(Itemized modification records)

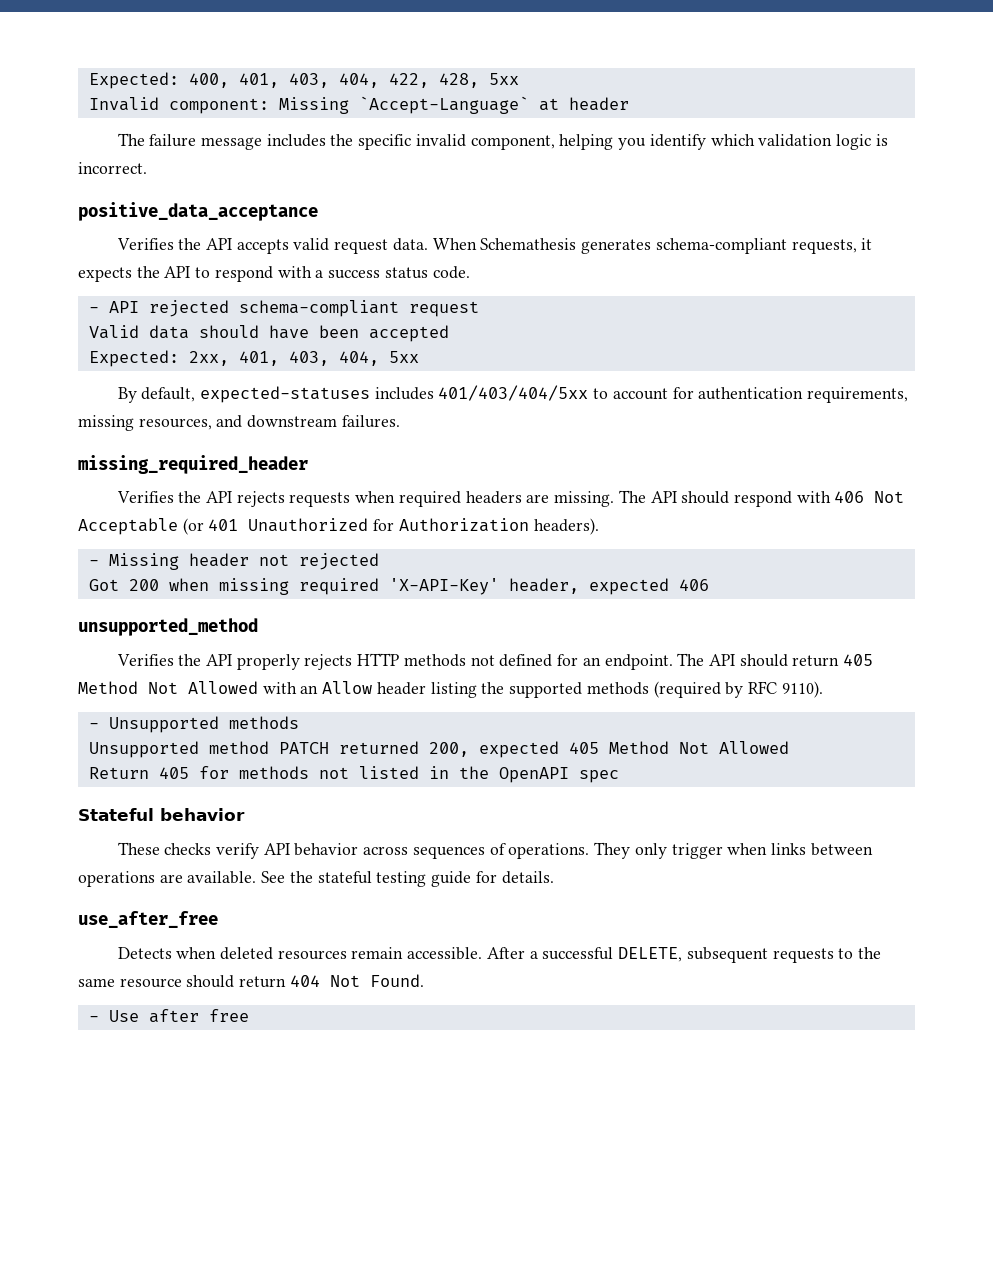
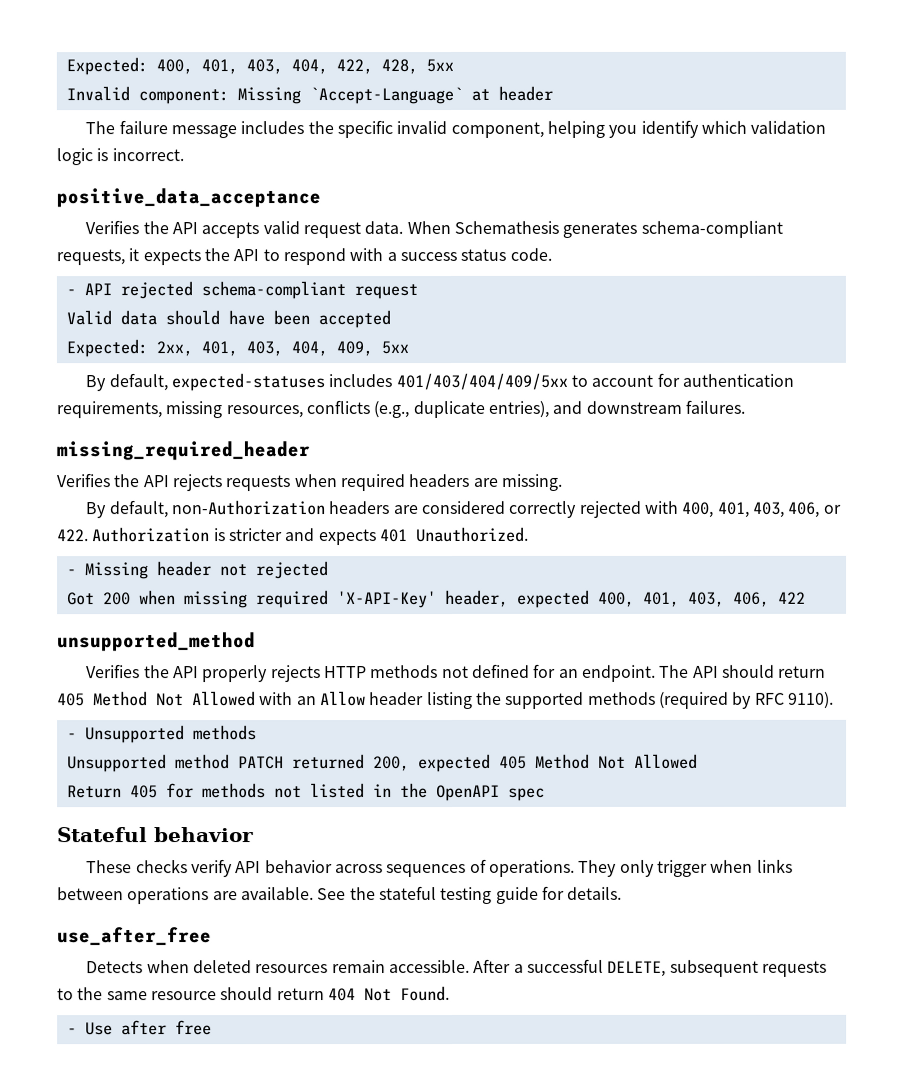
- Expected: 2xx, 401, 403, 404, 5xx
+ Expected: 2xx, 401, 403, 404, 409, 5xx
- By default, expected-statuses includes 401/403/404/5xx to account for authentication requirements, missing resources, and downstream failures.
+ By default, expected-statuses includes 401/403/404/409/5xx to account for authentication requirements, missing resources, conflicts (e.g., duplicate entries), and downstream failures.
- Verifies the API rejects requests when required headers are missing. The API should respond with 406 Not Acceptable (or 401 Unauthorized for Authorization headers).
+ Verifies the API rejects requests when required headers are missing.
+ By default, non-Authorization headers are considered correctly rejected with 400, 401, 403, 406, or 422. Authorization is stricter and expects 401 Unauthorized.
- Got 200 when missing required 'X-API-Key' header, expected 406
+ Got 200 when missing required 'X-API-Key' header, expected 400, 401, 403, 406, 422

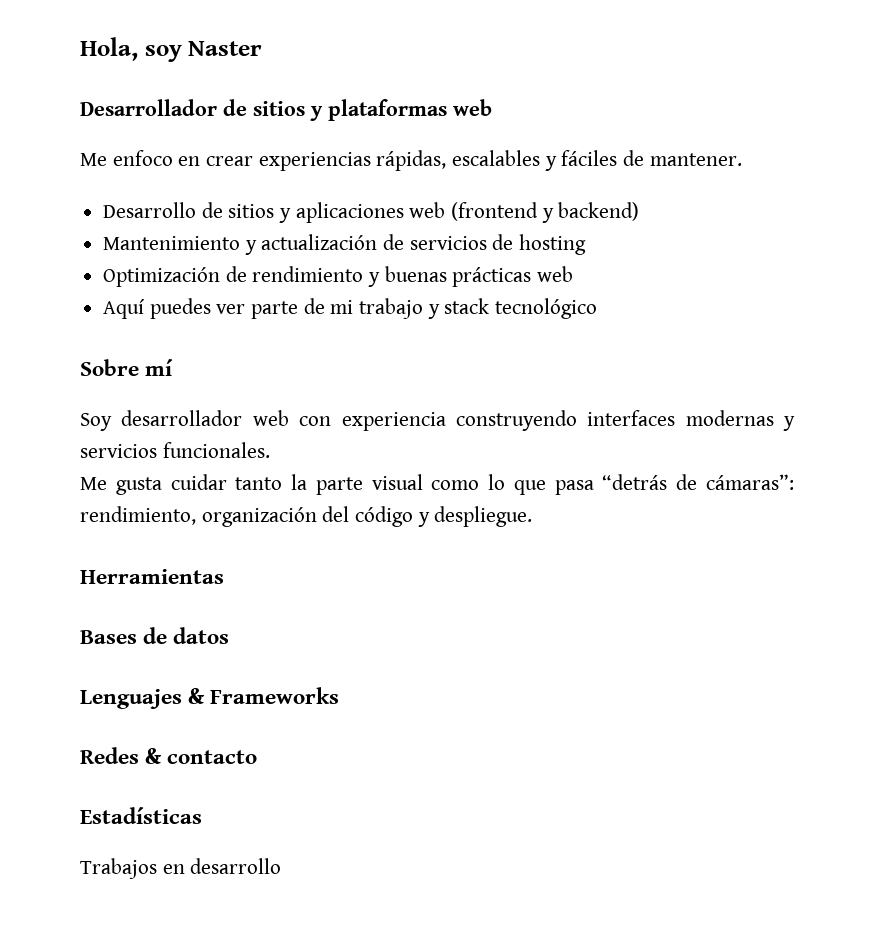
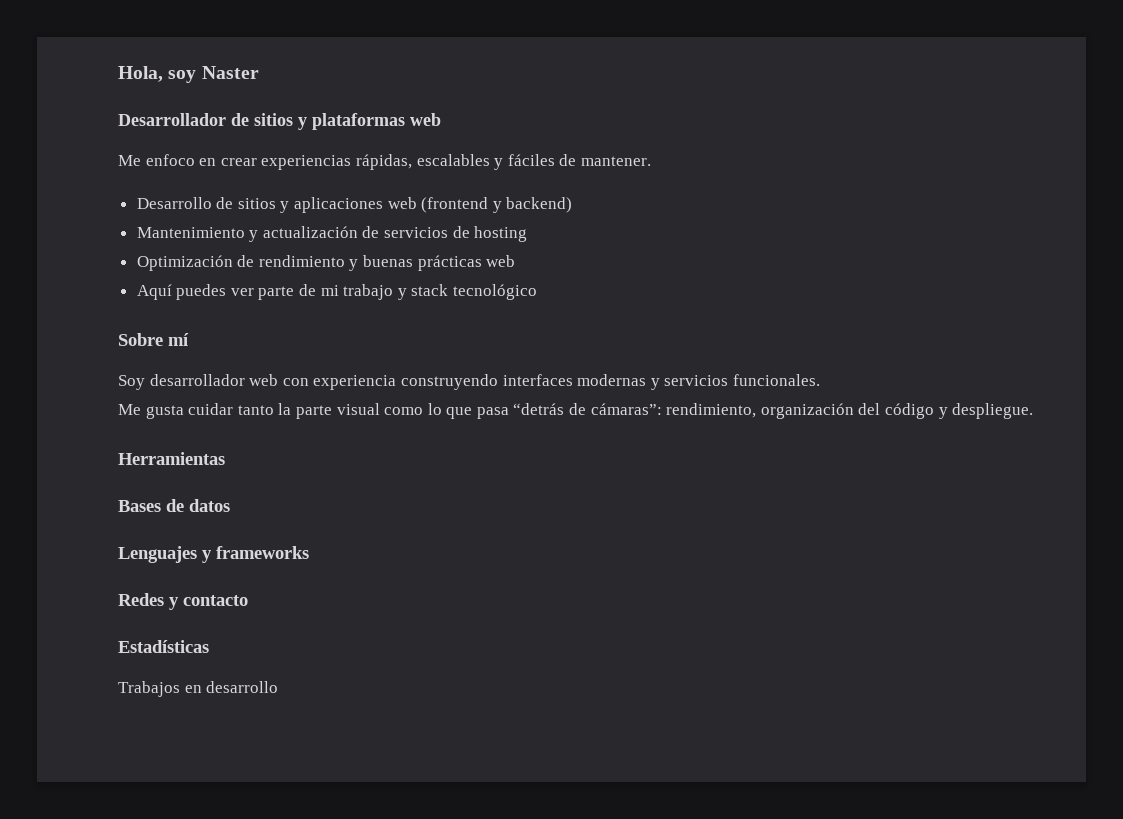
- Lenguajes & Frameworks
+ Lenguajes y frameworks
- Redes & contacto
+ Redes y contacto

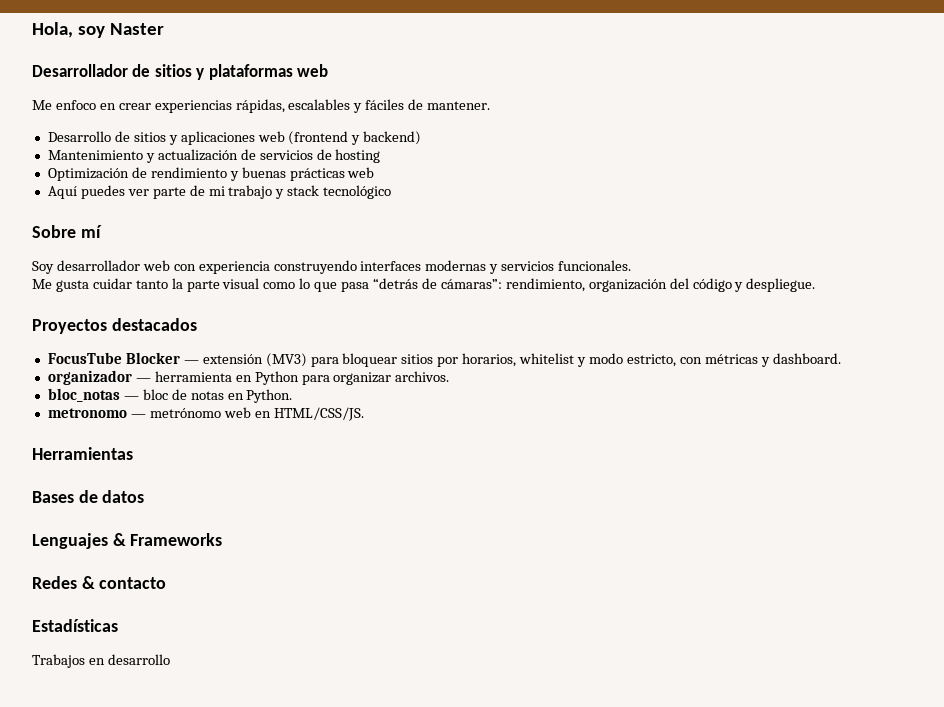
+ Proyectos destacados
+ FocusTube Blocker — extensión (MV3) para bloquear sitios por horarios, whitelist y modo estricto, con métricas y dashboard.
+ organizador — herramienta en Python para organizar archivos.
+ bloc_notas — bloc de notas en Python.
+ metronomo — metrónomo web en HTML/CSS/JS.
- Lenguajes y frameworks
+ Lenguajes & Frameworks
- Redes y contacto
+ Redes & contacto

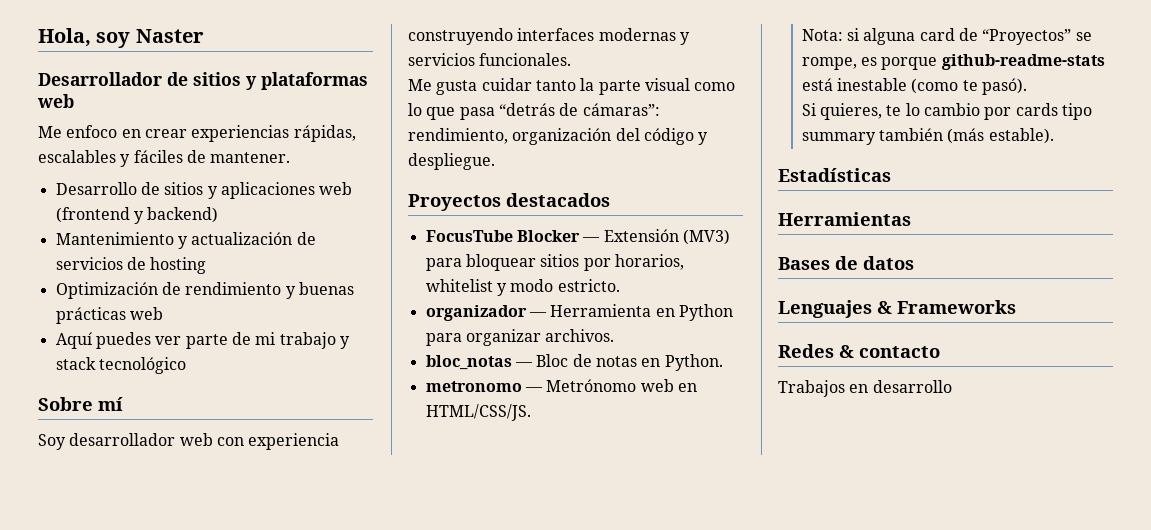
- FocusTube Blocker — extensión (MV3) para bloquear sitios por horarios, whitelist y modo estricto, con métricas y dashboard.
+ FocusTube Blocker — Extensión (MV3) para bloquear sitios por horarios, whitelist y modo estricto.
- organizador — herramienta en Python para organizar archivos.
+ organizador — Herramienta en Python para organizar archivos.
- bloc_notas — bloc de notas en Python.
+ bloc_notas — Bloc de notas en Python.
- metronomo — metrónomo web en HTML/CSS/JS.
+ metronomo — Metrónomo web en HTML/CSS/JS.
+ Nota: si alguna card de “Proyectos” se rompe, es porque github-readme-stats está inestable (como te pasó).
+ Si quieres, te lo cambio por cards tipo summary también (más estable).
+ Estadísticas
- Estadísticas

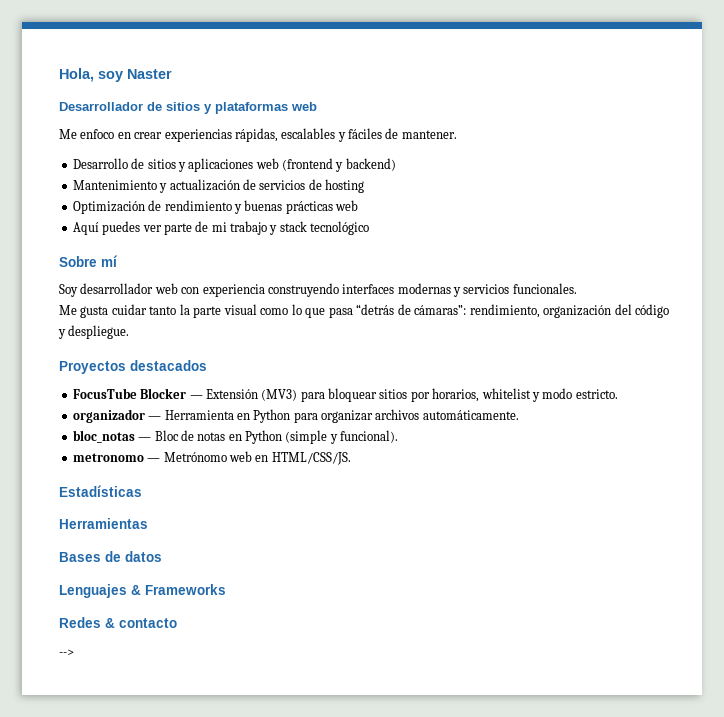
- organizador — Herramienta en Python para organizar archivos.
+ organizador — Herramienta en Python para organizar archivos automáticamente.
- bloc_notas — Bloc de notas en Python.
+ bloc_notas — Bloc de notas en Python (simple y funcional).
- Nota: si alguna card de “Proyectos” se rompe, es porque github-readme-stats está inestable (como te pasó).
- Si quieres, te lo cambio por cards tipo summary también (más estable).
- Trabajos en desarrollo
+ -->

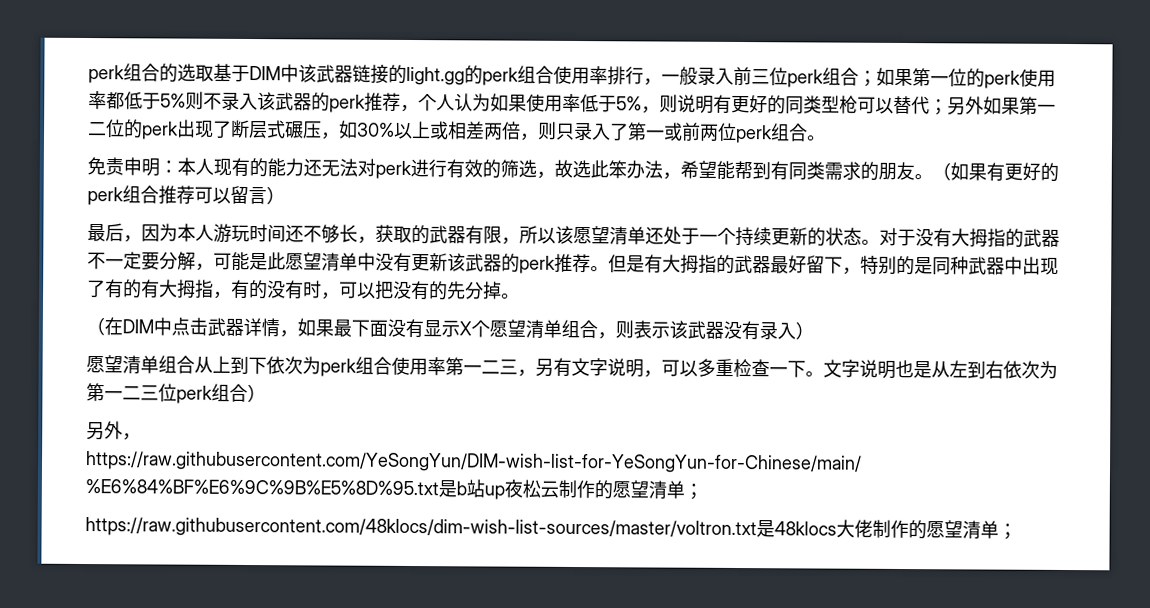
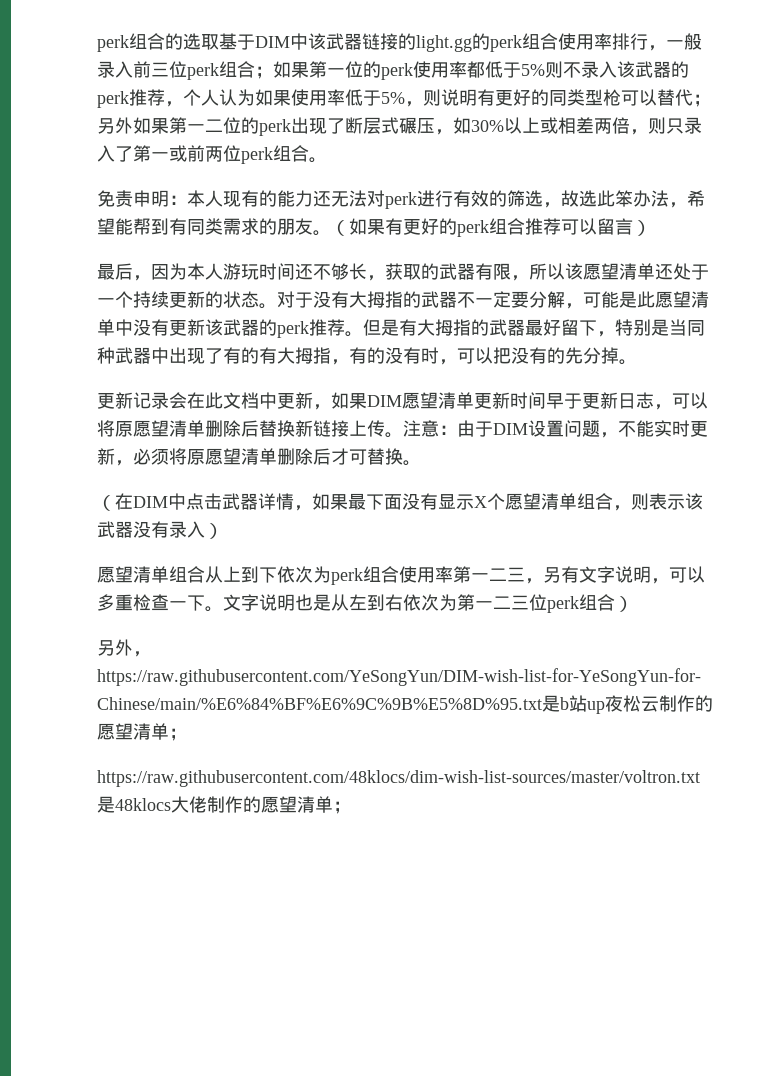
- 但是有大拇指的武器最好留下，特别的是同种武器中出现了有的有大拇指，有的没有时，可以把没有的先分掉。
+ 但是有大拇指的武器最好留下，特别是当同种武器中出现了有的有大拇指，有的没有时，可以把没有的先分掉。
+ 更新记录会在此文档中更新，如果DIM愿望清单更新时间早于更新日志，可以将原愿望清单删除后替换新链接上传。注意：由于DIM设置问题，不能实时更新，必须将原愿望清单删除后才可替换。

> [Work item]: With the images excluded, reproduce the data above precisely as written.

> [Answer to this problem]:
- Expected: 2xx, 401, 403, 404, 5xx
+ Expected: 2xx, 401, 403, 404, 409, 5xx
- By default, expected-statuses includes 401/403/404/5xx to account for authentication requirements, missing resources, and downstream failures.
+ By default, expected-statuses includes 401/403/404/409/5xx to account for authentication requirements, missing resources, conflicts (e.g., duplicate entries), and downstream failures.
- Verifies the API rejects requests when required headers are missing. The API should respond with 406 Not Acceptable (or 401 Unauthorized for Authorization headers).
+ Verifies the API rejects requests when required headers are missing.
+ By default, non-Authorization headers are considered correctly rejected with 400, 401, 403, 406, or 422. Authorization is stricter and expects 401 Unauthorized.
- Got 200 when missing required 'X-API-Key' header, expected 406
+ Got 200 when missing required 'X-API-Key' header, expected 400, 401, 403, 406, 422

- Lenguajes & Frameworks
+ Lenguajes y frameworks
- Redes & contacto
+ Redes y contacto

+ Proyectos destacados
+ FocusTube Blocker — extensión (MV3) para bloquear sitios por horarios, whitelist y modo estricto, con métricas y dashboard.
+ organizador — herramienta en Python para organizar archivos.
+ bloc_notas — bloc de notas en Python.
+ metronomo — metrónomo web en HTML/CSS/JS.
- Lenguajes y frameworks
+ Lenguajes & Frameworks
- Redes y contacto
+ Redes & contacto

- FocusTube Blocker — extensión (MV3) para bloquear sitios por horarios, whitelist y modo estricto, con métricas y dashboard.
+ FocusTube Blocker — Extensión (MV3) para bloquear sitios por horarios, whitelist y modo estricto.
- organizador — herramienta en Python para organizar archivos.
+ organizador — Herramienta en Python para organizar archivos.
- bloc_notas — bloc de notas en Python.
+ bloc_notas — Bloc de notas en Python.
- metronomo — metrónomo web en HTML/CSS/JS.
+ metronomo — Metrónomo web en HTML/CSS/JS.
+ Nota: si alguna card de “Proyectos” se rompe, es porque github-readme-stats está inestable (como te pasó).
+ Si quieres, te lo cambio por cards tipo summary también (más estable).
+ Estadísticas
- Estadísticas

- organizador — Herramienta en Python para organizar archivos.
+ organizador — Herramienta en Python para organizar archivos automáticamente.
- bloc_notas — Bloc de notas en Python.
+ bloc_notas — Bloc de notas en Python (simple y funcional).
- Nota: si alguna card de “Proyectos” se rompe, es porque github-readme-stats está inestable (como te pasó).
- Si quieres, te lo cambio por cards tipo summary también (más estable).
- Trabajos en desarrollo
+ -->

- 但是有大拇指的武器最好留下，特别的是同种武器中出现了有的有大拇指，有的没有时，可以把没有的先分掉。
+ 但是有大拇指的武器最好留下，特别是当同种武器中出现了有的有大拇指，有的没有时，可以把没有的先分掉。
+ 更新记录会在此文档中更新，如果DIM愿望清单更新时间早于更新日志，可以将原愿望清单删除后替换新链接上传。注意：由于DIM设置问题，不能实时更新，必须将原愿望清单删除后才可替换。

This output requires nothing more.